Task requirements
Reproduce the listing word for word, leaving every picture behind.

Provided information
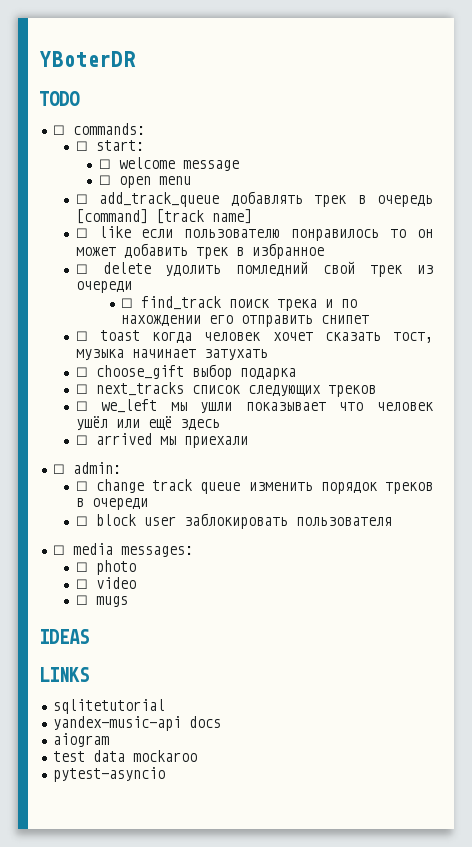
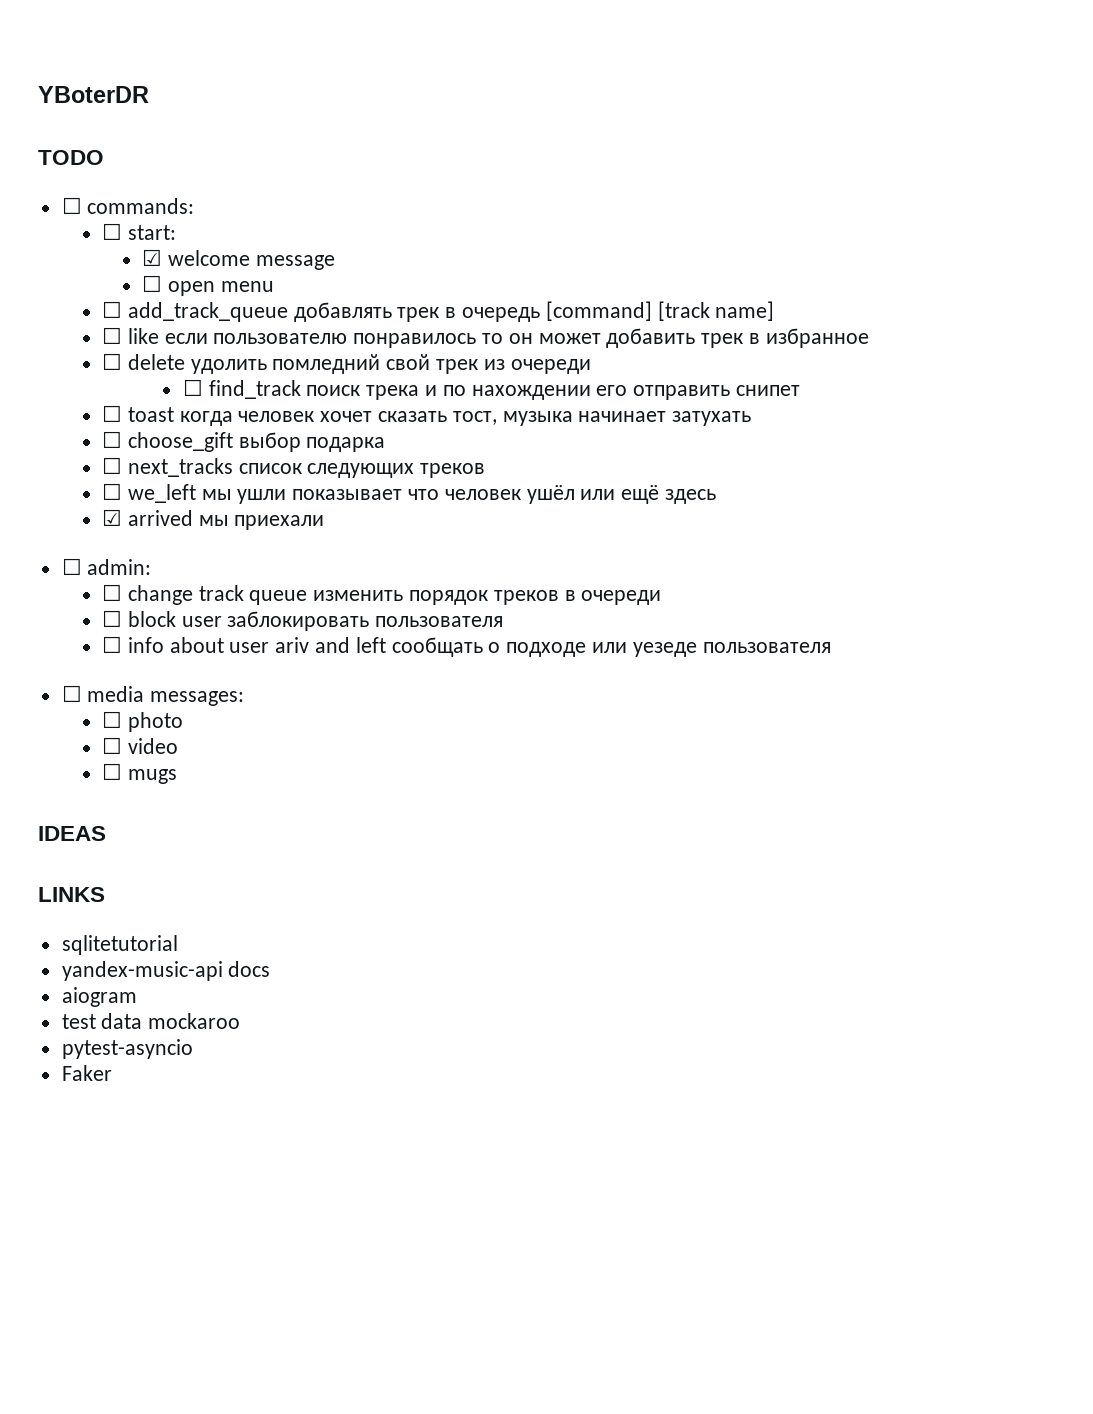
- ☐ welcome message
+ ☑ welcome message
- ☐ arrived мы приехали
+ ☑ arrived мы приехали
+ ☐ info about user ariv and left сообщать о подходе или уезеде пользователя
+ Faker

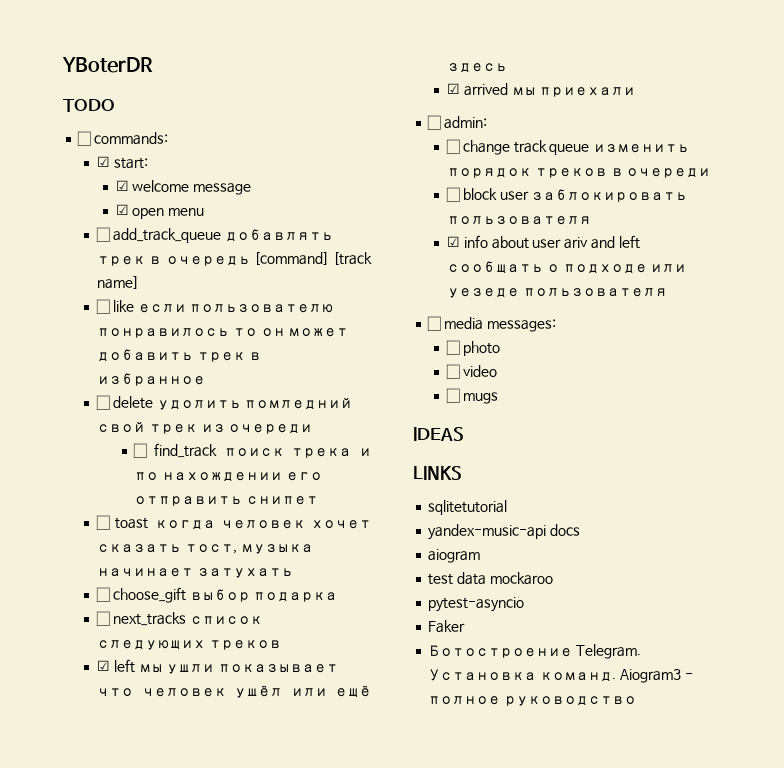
- ☐ start:
+ ☑ start:
- ☐ open menu
+ ☑ open menu
- ☐ we_left мы ушли показывает что человек ушёл или ещё здесь
+ ☑ left мы ушли показывает что человек ушёл или ещё здесь
- ☐ info about user ariv and left сообщать о подходе или уезеде пользователя
+ ☑ info about user ariv and left сообщать о подходе или уезеде пользователя
+ Ботостроение Telegram. Установка команд. Aiogram3 - полное руководство

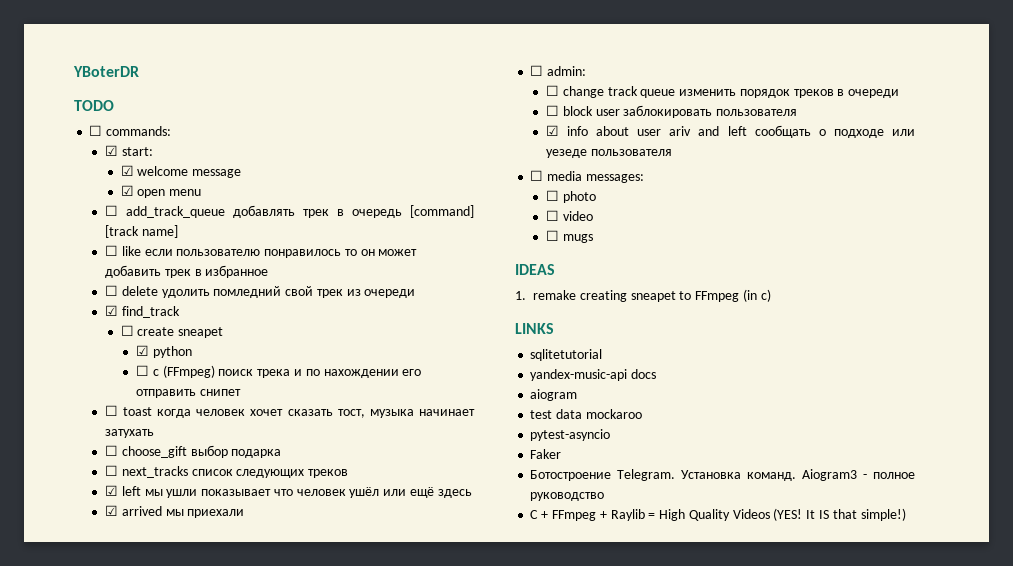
- ☐ find_track поиск трека и по нахождении его отправить снипет
+ ☑ find_track
+ ☐ create sneapet
+ ☑ python
+ ☐ c (FFmpeg) поиск трека и по нахождении его отправить снипет
+ 1. remake creating sneapet to FFmpeg (in c)
+ C + FFmpeg + Raylib = High Quality Videos (YES! It IS that simple!)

Result
- ☐ welcome message
+ ☑ welcome message
- ☐ arrived мы приехали
+ ☑ arrived мы приехали
+ ☐ info about user ariv and left сообщать о подходе или уезеде пользователя
+ Faker

- ☐ start:
+ ☑ start:
- ☐ open menu
+ ☑ open menu
- ☐ we_left мы ушли показывает что человек ушёл или ещё здесь
+ ☑ left мы ушли показывает что человек ушёл или ещё здесь
- ☐ info about user ariv and left сообщать о подходе или уезеде пользователя
+ ☑ info about user ariv and left сообщать о подходе или уезеде пользователя
+ Ботостроение Telegram. Установка команд. Aiogram3 - полное руководство

- ☐ find_track поиск трека и по нахождении его отправить снипет
+ ☑ find_track
+ ☐ create sneapet
+ ☑ python
+ ☐ c (FFmpeg) поиск трека и по нахождении его отправить снипет
+ 1. remake creating sneapet to FFmpeg (in c)
+ C + FFmpeg + Raylib = High Quality Videos (YES! It IS that simple!)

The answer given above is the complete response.